UBC Theses and Dissertations
Li Tang's 李唐 Moxibustion : the spectacle of pain, the supernatural, and the supramundane Luce, Davin
Medical representations in non-didactic formats are relatively rare in Song dynasty China (960-1279 CE). Moxibustion, attributed to the Song dynasty painter Li Tang 李唐 (c. 1050-1130), is one of these rare examples. The painting depicts the traditional medical treatment, moxibustion, where an herb known as mugwort is burned on various points of the body to alleviate illness. In the painting, the patient of the treatment is shown with an extreme expression of pain on his face. While scholarship on the painting tends to focus on its sense of realism, its attribution and date, or its function to promote good governmental policies, I reframe the discussion around notions of emotional expression, and more specifically the representation of pain. In the specific context of Moxibustion, I ask what the representation of pain might signify in the Song dynasty, as well as expand the temporal framing of the work into the Ming dynasty (1368-1644). To avoid anachronism, I utilize art historian Reiko Tomii’s notion of ‘resonances’ that suggests similarities can be retrospectively acknowledged even when few direct connections exist. In Chapter One, I argue that the Moxibustion is both an accurate representation of a specific treatment and that the representation of pain creates a spectacle. I define spectacle, following Guy Debord and Jeehee Hong, as both a mediator of social relations and a window onto another reality. I argue that in Moxibustion, the representation of pain acts as a window from the everyday world onto supernatural phenomena.
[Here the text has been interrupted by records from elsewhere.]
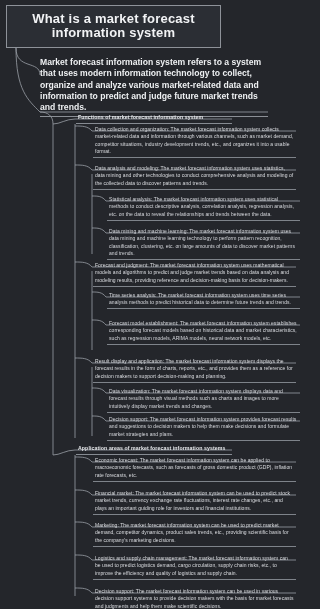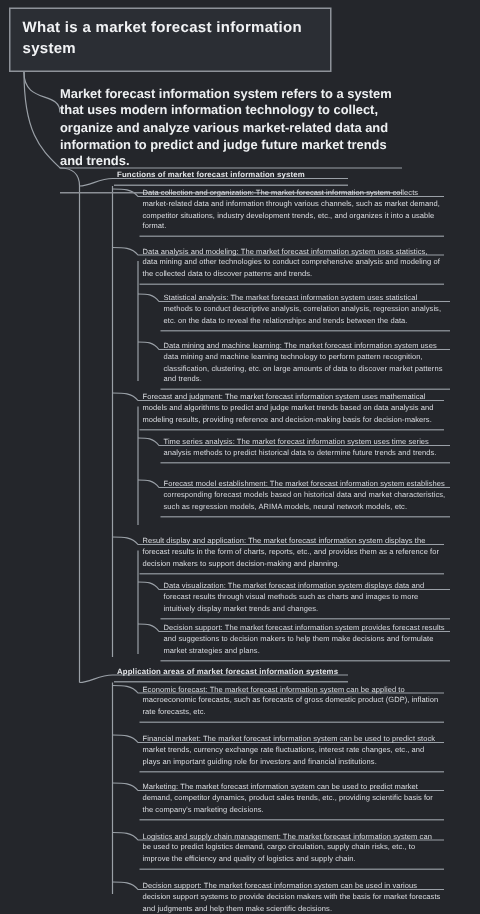--- a/index.html
+++ b/index.html
@@ -40,37 +40,38 @@
   }
 
   
   .root-box {
     left: 6px;
     top: 5px;
     width: 215px;
     border: 1px solid #8e9299;
     background: #2b2e34;
     padding: 6px 8px 7px 8px;
-    font-size: 10px;
+    text-align: center;
+    font-size: 13px;
     font-weight: bold;
     line-height: 14px;
     letter-spacing: 0.2px;
     color: #f2f3f5;
   }
 
   
   .lv-intro {
     left: 40px;
     top: 57px;
     width: 228px;
     font-size: 8.6px;
     font-weight: bold;
     line-height: 11.3px;
     color: #eef0f2;
-    padding-bottom: 15px;
+    padding-bottom: 3px;
     border-bottom: 1.5px solid #8b8f96;
   }
 
   
   .lv1 {
     font-size: 5.2px;
     font-weight: bold;
     line-height: 7px;
     color: #e4e6e9;
     padding: 0 2px 1.5px 2px;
Chapter Two discusses Moxibustion in relation to Buddhist artworks from the Southern Song (1127-1279) dynasty depicting scenes from Buddhist Hell and Ming dynasty artworks concerned with the Water-Land Retreat ritual. I argue that in these Buddhist paintings, the spectacle of pain, notions of suffering, endurance, and impermanence bridge a gap between the mundane world and supramundane spaces. It is my assertion that the vehicle of pain mobilized in Moxibustion crafts both connections with contemporaneous artworks and resonances with artworks from distinct artistic and religious traditions across disparate temporalities.